I’m inspired these days by people who surprise me, such as the individual who gives generously even with a small salary or people whose compassion and sincerity may shine brightest while they’re volunteering. These small acts restore your faith in humanity and remind you why you give.
Name: Justin Cole
Profession: Disaster Recovery Consultant at the New York City Housing Authority
What was the first gift you ever gave?:
Being handed a crisp $1 bill from my grandmother’s purse as we neared the end of the service, like many my giving began at church. As a kid, I remember thinking it strange that people would pass around a basket full of money and not take any, yet this visceral sight of community members, rich and poor, giving generously has had an impact not only on why I give, but my life as a whole.
What is your charity of choice and why?:
My charity of choice is Habitat for Humanity. After a serendipitous assignment to work with Habitat for a class during my freshman year of college, i’ve served in some capacity as a volunteer with the organization for the past seven years since, currently serving on the Young Professionals Council for Habitat NYC and helping to coordinate fund-raising events.
Habitat grew out of an idea in 1976 that an organization should be formed to provide homes to families at no profit and with no interest. From that seed, Habitat has grown to one of the top 10 private home builders in the country. Homes are sold, not given, to families all across the world who have spent 300-500 hours of their own volunteer time (“sweat equity”) after going through an intense application process. Yet the benefits are immense: having a safe space to call home can be the difference for a child’s success or for a family’s financial and physical health.

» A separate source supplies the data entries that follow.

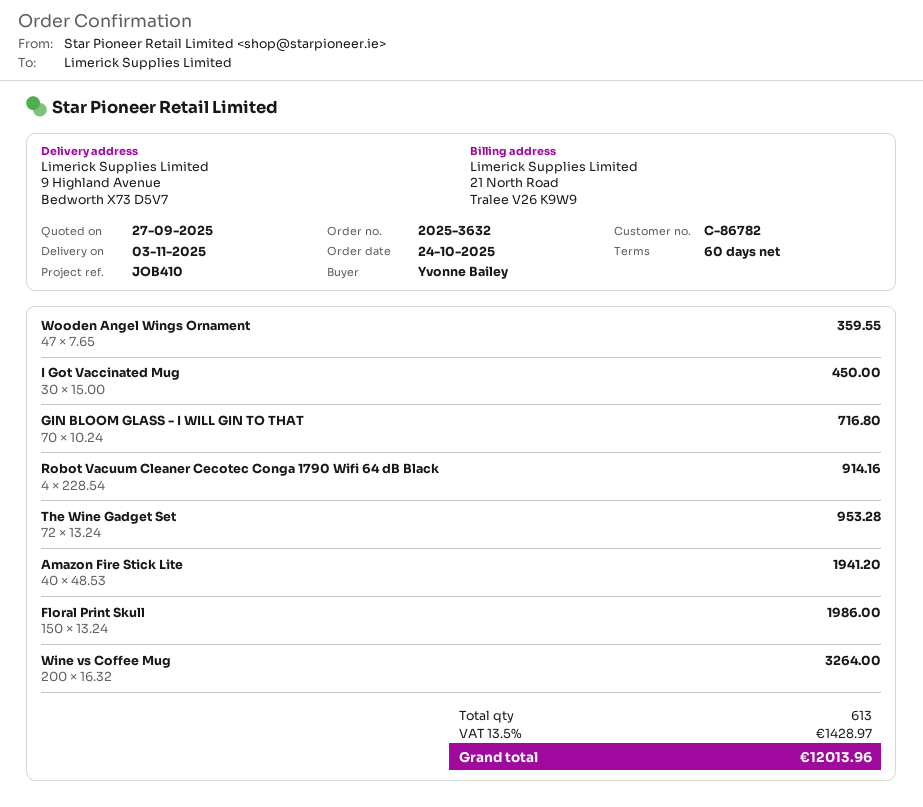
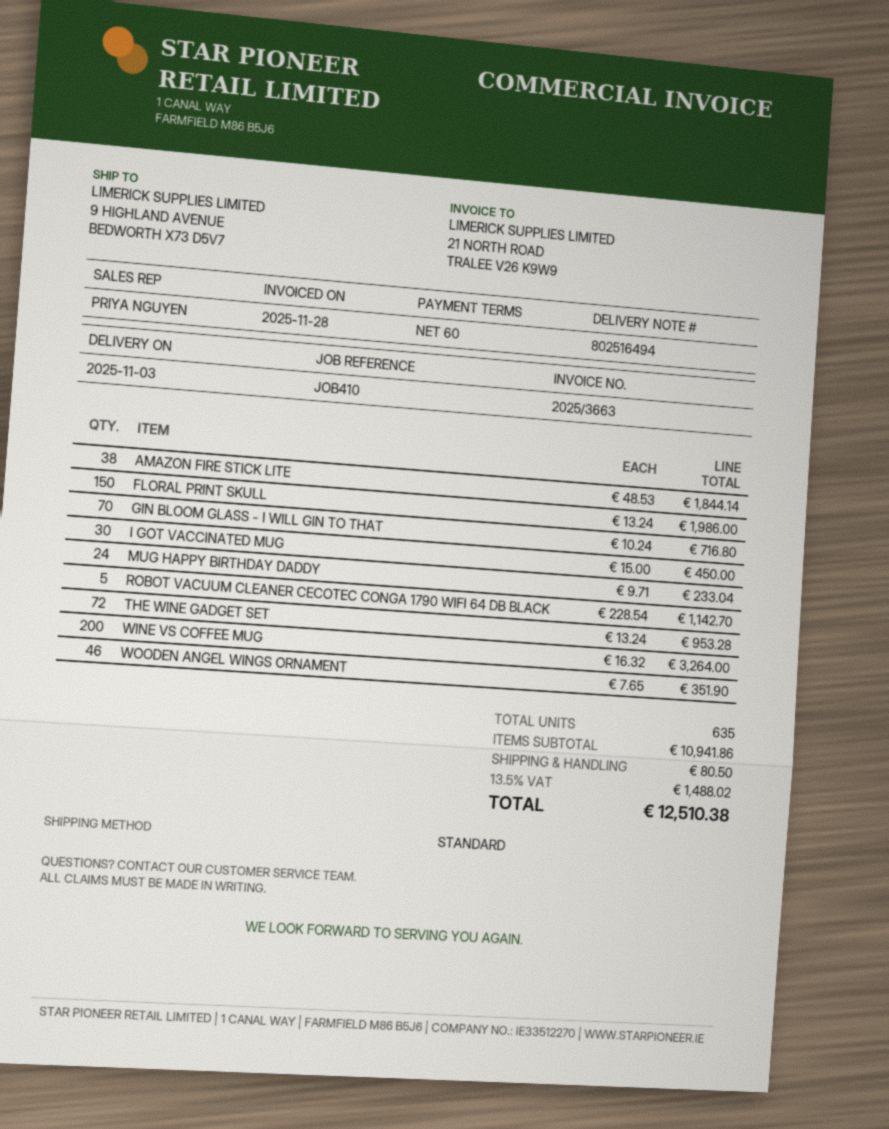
Wooden Angel Wings Ornament: 47 x 7.65 = 359.55 -> 46 x 7.65 = 351.90
Robot Vacuum Cleaner Cecotec Conga 1790 Wifi 64 dB Black: 4 x 228.54 = 914.16 -> 5 x 228.54 = 1142.70
Amazon Fire Stick Lite: 40 x 48.53 = 1941.20 -> 38 x 48.53 = 1844.14
MUG HAPPY BIRTHDAY DADDY: none -> 24 x 9.71 = 233.04
total quantity: 613 -> 635
shipping: none -> 80.50
tax: 13.5% = 1428.97 -> 13.5% = 1488.02
total: 12013.96 -> 12510.38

Further, Habitat’s impact as an aid organization post-disaster in areas like Haiti and the Gulf Coast have reverberating effects on the preservation of communities as well. It is for all of these reasons, as well as the practical construction skills it has taught to millions of unskilled volunteers around the world, that makes Habitat my clear charity of choice.

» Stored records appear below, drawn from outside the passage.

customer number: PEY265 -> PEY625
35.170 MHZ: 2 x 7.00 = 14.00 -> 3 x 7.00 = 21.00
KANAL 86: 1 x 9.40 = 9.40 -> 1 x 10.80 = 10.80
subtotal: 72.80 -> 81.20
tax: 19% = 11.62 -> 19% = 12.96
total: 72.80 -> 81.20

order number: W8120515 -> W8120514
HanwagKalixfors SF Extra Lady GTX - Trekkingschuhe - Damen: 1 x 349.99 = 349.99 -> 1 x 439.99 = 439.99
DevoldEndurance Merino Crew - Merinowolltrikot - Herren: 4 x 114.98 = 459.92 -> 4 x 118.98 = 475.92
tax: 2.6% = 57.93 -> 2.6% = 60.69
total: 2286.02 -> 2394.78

Can you share a story about your philanthropy?:
College is such a great time to get involved in philanthropy, particularly because you are surrounded by passionate, enthusiastic students and you can plan audacious events that would succeed almost nowhere else. I had the opportunity to help plan three outside-the-box fund-raising events; including an inflatable jousting competition for Relay for Life, an event called Shack-A-Thon where campus organizations fund-raised and sponsored a small wooden house that they then built and lived in for several days on our Quad, and a late-night grilled cheese operation that presumably violated multiple food and safety standards but was successful in raising hundreds of dollars.
Who inspires you to give?:
I think that this answer has evolved over time. At an earlier age, I would have said that listening to speeches by JFK and Martin Luther King Jr. about civic obligation inspired me. While their words are as resonant now as ever, I’m more inspired these days by people who surprise me, such as the individual who gives generously even with a small salary or people whose compassion and sincerity may shine brightest while they’re volunteering. These small acts restore your faith in humanity and remind you why you give.

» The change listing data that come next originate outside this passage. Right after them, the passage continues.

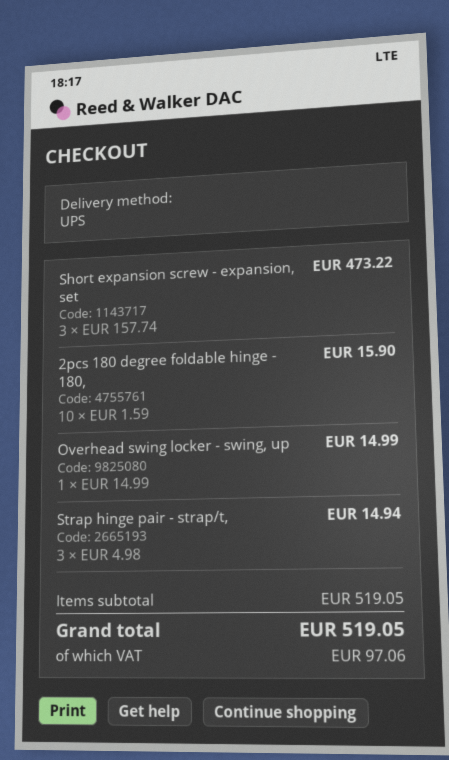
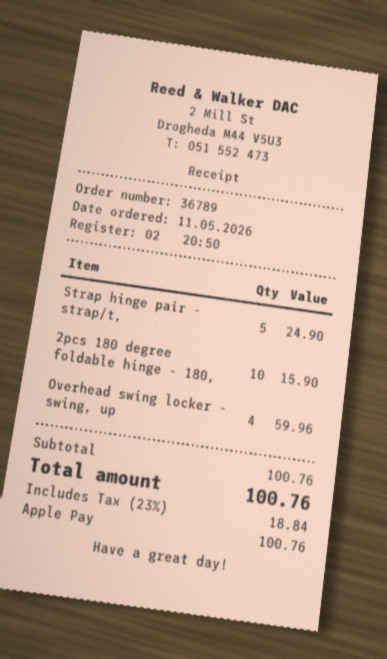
Short expansion screw - expansion, set: 3 for 473.22 -> none
Overhead swing locker - swing, up: 1 for 14.99 -> 4 for 59.96
Strap hinge pair - strap/t,: 3 for 14.94 -> 5 for 24.90
subtotal: 519.05 -> 100.76
tax: 97.06 -> 18.84
total: 519.05 -> 100.76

What motivates you to give?:
Truthfully, there’s no one thing that motivates me and I may be radical in my thinking, but I do not believe that giving is a pure act of selflessness. Some part of my motivation is an intrinsic moral obligation to repay some of the blessings I’ve received in life, but an equally large part of it is because I genuinely enjoy the activities that I give to or volunteer with, and therefore I have a personal stake to ensure that this activity continues.
What advice do you have for others to consider giving?:
Mother Teresa once said “If I look at the mass I will never act. If I look at the one, I will.” The only advice that I have to offer is that starting to volunteer can be overwhelming, as the vicissitudes of life have ensured that there will never be a shortage of need. Yet start off by focusing on tangible, manageable goals that will prepare you for success. Approach volunteering, albeit your money or your time, in the same way that you would train for a race. Set a goal to just donate more or volunteer your time more than you did last year; whether that’s $0 or $10,000. But start by just looking at the one.